Natürlich kam es auch in anderen Entwicklungsvorhaben zu einer Fortführung der Entwicklungsaktivitäten. Diese waren aber institutionell eindeutig ein neuer Abschnitt, sei es, daß sie bei "internen" Projekten von einer anderen Abteilung und damit in neuer personeller Besetzung ausgeführt wurden, sei es, daß sie bei "externen" Auftragsentwicklungen als neues "Projekt" definiert wurden, wiederum mit klar abgegrenztem Auftrag, Volumen und Terminvorgaben.

Dabei war immer wieder zu erkennen, daß eine solche Regelung in mehrfacher Hinsicht unbefriedigend war: Im Projekt akkumuliertes Know-How ging für die weitere Entwicklung verloren, umgekehrt bekamen die "Erstentwickler" kein systematisches Feedback der Erfahrungen, die bei der Nutzung der entwickelten Software gemacht wurden. Die Gestaltung der Software war weniger durch die vorgegebene Entwicklungsaufgabe bestimmt als durch die Projektmodalitäten; inkrementelle Entwicklungsverfahren wurden erschwert.

Bleibt die Frage, warum angesichts dieser Defizite des Konstrukts "Projekt" doch allgemein an diesem festgehalten wurde. Die Antwort brachte einer unserer Gesprächspartner auf die einfache Formel: "Weil wir keine Alternative sehen". Es waren - ähnlich wie beim Phasenschema - die handfesten Vorteile auf der Ebene der organisatorischen Abwicklung, die die Projektkonstruktion nach wie vor attraktiv erscheinen ließen. Es gab eben den Endtermin, auf dessen Einhaltung hin die Arbeiten strukturiert wurden. Gerade angesichts der expansiven Tedenz der Softwareentwicklung erschien dieser - häufig eher willkürlich hergestellte - Termindruck dir einzige Barriere gegen ein Ausufern der Entwicklungsvorhaben.
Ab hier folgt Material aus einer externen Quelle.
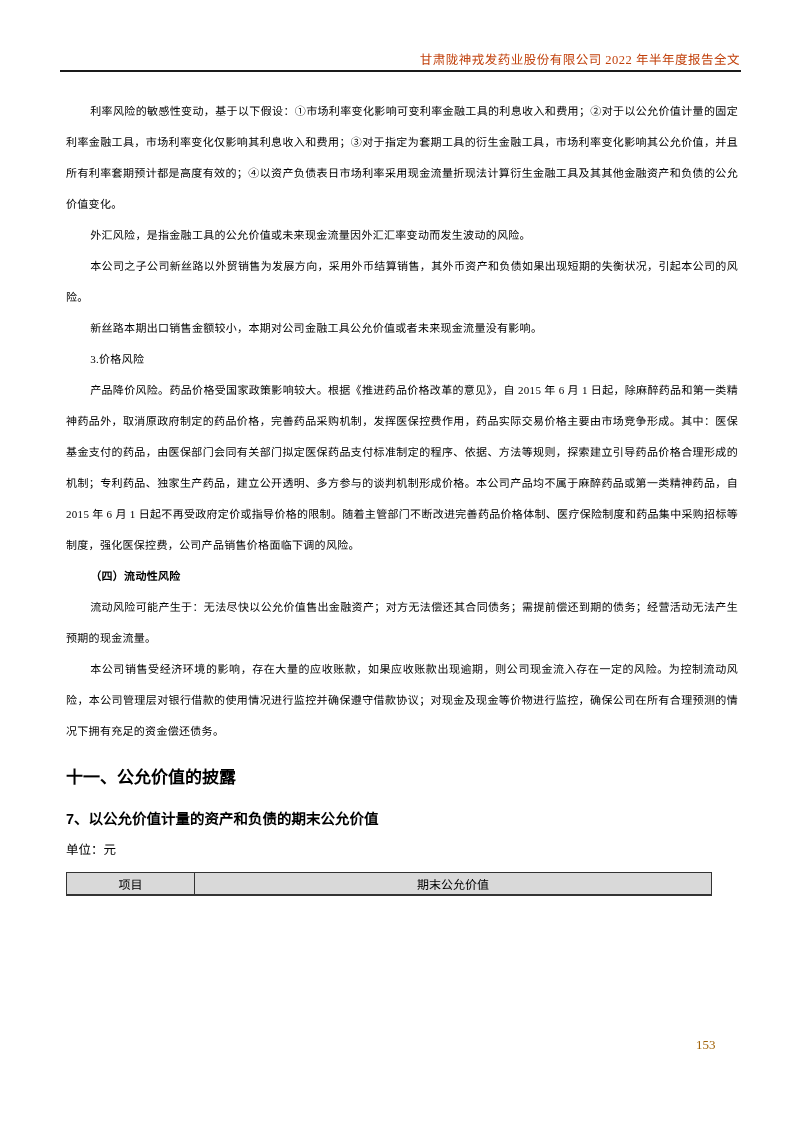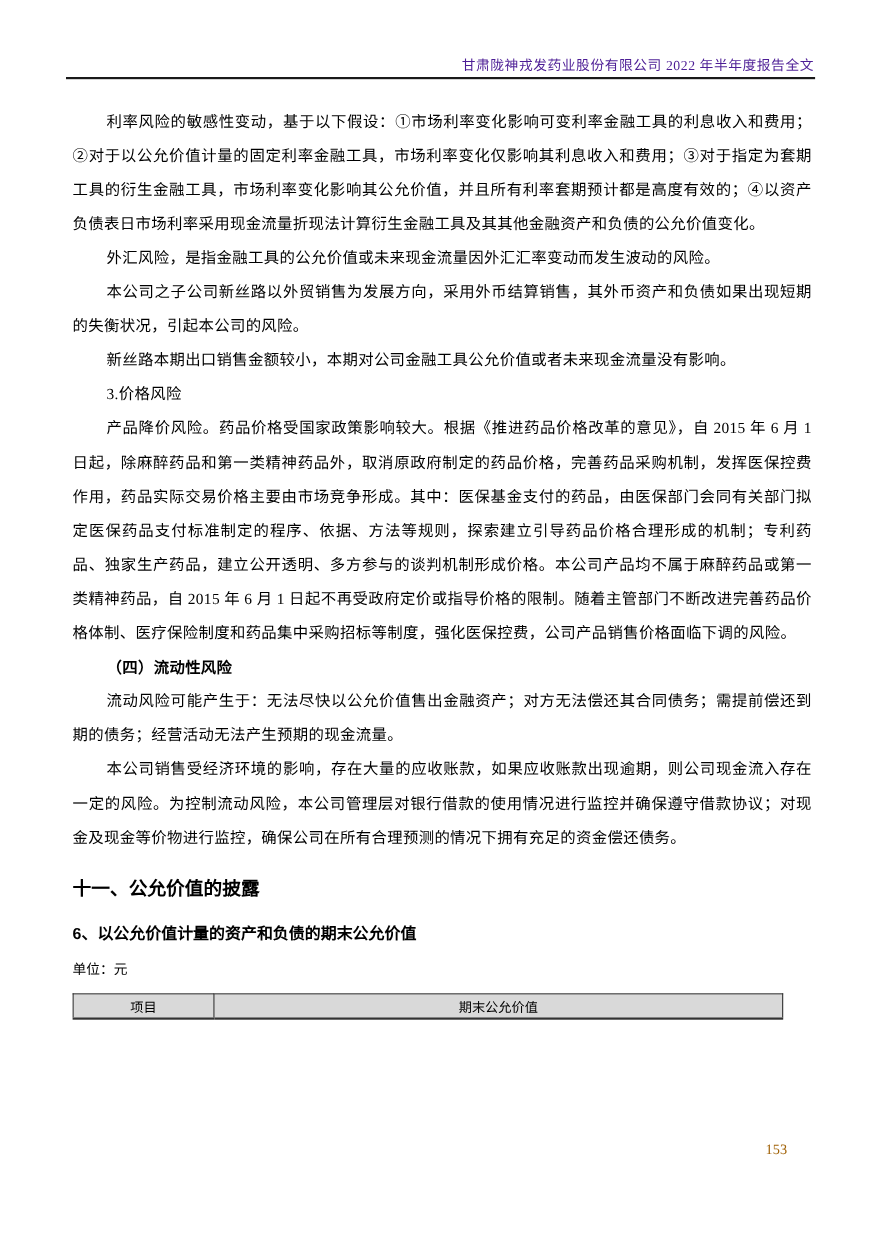--- a/index.html
+++ b/index.html
@@ -18,7 +18,7 @@
     text-align:right;
     font-size:12.5px;
     letter-spacing:0.5px;
-    color:#4c1d95;
+    color:#c2410c;
   }
   .header-rule{
     position:absolute;

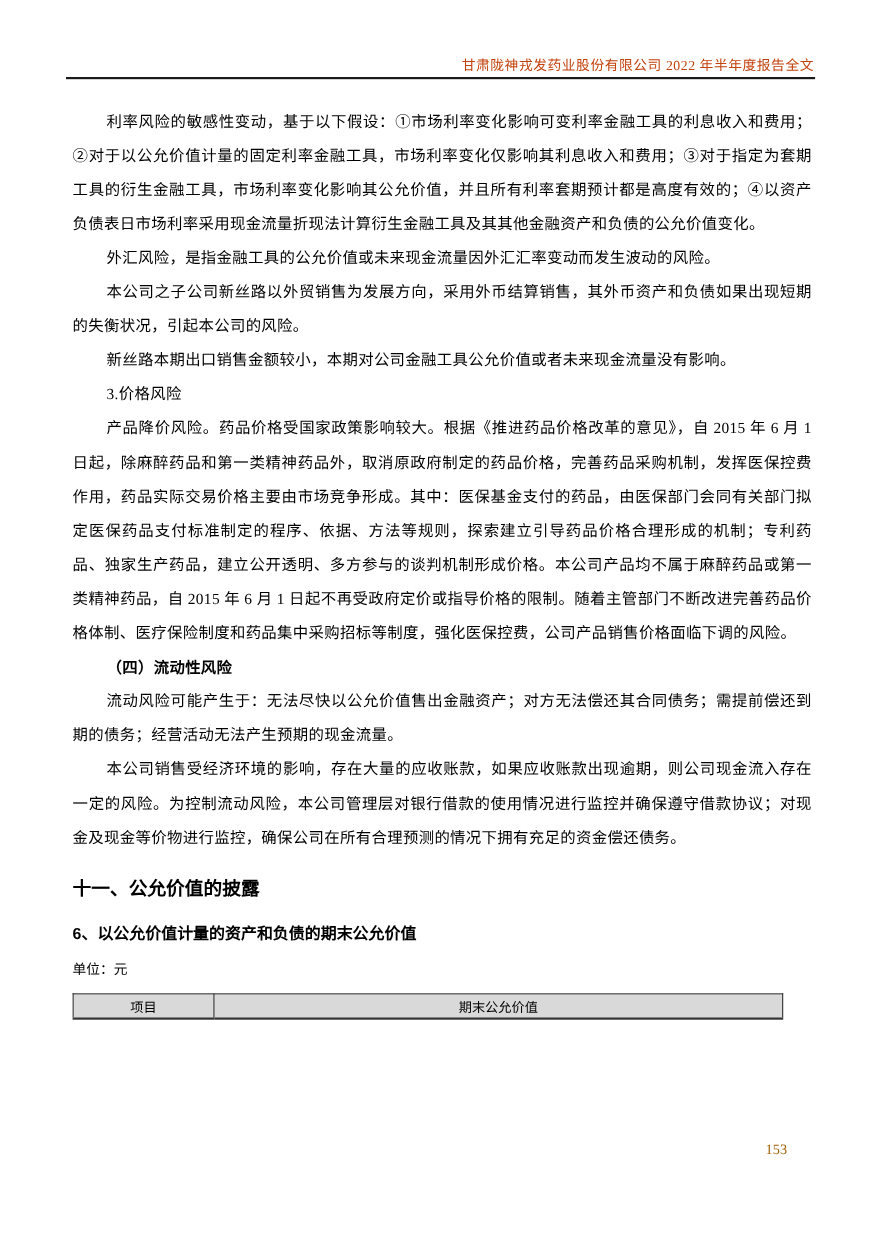--- a/index.html
+++ b/index.html
@@ -33,7 +33,7 @@
   }
   .content p{
     margin:0;
-    font-size:14px;
+    font-size:11px;
     line-height:31px;
     text-align:justify;
     text-indent:2.2em;

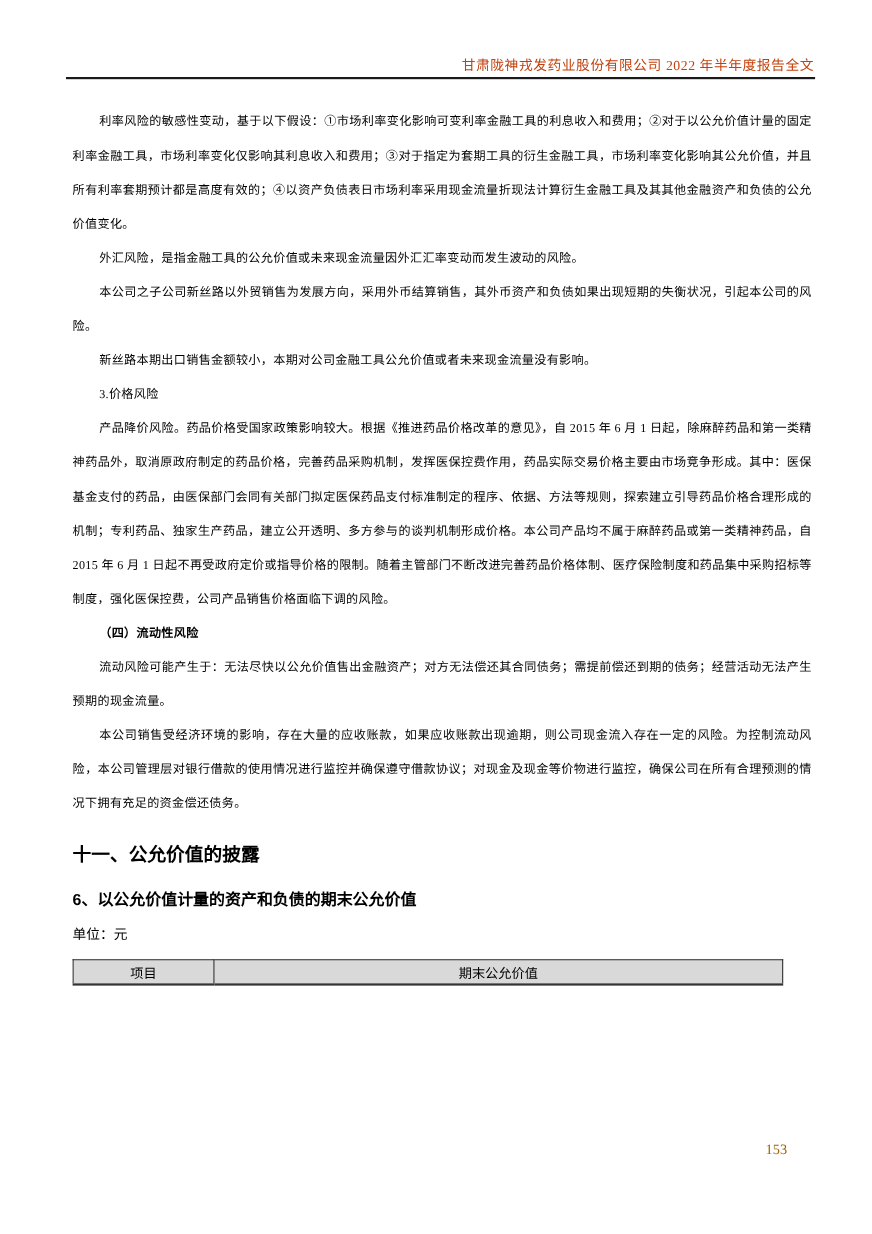--- a/index.html
+++ b/index.html
@@ -133,7 +133,7 @@
 
     <h2 class="section-heading">十一、公允价值的披露</h2>
 
-    <h3 class="subsection-heading">6、以公允价值计量的资产和负债的期末公允价值</h3>
+    <h3 class="subsection-heading">7、以公允价值计量的资产和负债的期末公允价值</h3>
 
     <div class="unit-line">单位：元</div>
In diesem Zusammenhang ist die gegenwärtig zu beobachtende Tendenz zu verstehen, für "externe" Auftragsprojekte Festpreise anzusetzen und umfangreiche Vorhaben in Teilprojekte aufzugliedern. Sie ist ein Versuch, zunehmend komplexe Entwicklungsvorhaben berechenbar und steuerbar zu halten, außerdem wohl eine Reaktion auf die bitteren Erfahrungen mit der expansiven Dynamik vieler DV- und Softwareentwicklungsprojekte. Zu beobachten war jedoch auch, wie in vielen Projekten der ursprünglich fixierte Festpreis sehr rasch zu einer eher fiktiven Größe wurde. Änderungen, Erweiterungen des ursprünglich vereinbarten Auftrags - häufig durch ungenaue oder irreführende Unterlagen notwendig geworden wurden zum Anlaß genommen, die Auftragssumme zu korrigieren - wie das in der Hälfte der Festpreisprojekte auch geschah.

Prozeßmanagement, in dem die Softwareentwicklung als kontinuierlicher Prozeß behandelt wird, dessen Ende offen ist, ist demgegenüber wesentlich diffiziler zu steuern und im Griff zu behalten. Ein solches Prozeßmanagement ist letztlich an eine Reihe von Vorbedingungen geknüpft, die in den meisten Unternehmen erst hergestellt werden müssen. Die Definition der Ziele beziehungsweise Vorgaben kann nicht als einmaliger, in sich abgeschlossener Schritt behandelt werden, sondern muß als zeitlich offener Prozeß angelegt sein, in dem Entwicklung des Softwareprodukts kontinuierlich mit einer Neubestimmung der Ziele und Vorgaben verschränkt ist. Damit tritt an Stelle des statischen Abgleichs von Soll und Ist, durch den der jeweilige Projektstand gemessen wird, eine periodische Neubestimmung der einzelnen Arbeitspakete und der gesetzte Termine. Dies macht grundsätzlich neue Verfahren der Legitimation und der Kontrolle notwendig.

Ein solch offenes oder dynamisches Prozeßmanagement hat seinerseits auch Konsequenzen für die Rolle des mittleren und höheren Managements sowohl in den Anwendungs- wie in den Entwicklungsbereichen. Dieses muß nun wesentlich stärker in den Entwicklungsprozeß eingebunden sein, als dies heute in den meisten Softwareprojekten der Fall ist.

Literatur: R. Kling: Cormputerization as an Ongoing Social and Political Process Irvine, 1985.

DIN: DIN 69 901. Projektmanagement, Begriffe. 1980

IDC: Informations Informik 89 - Der deutsche Markt für Software und Sources 1988 - 1994.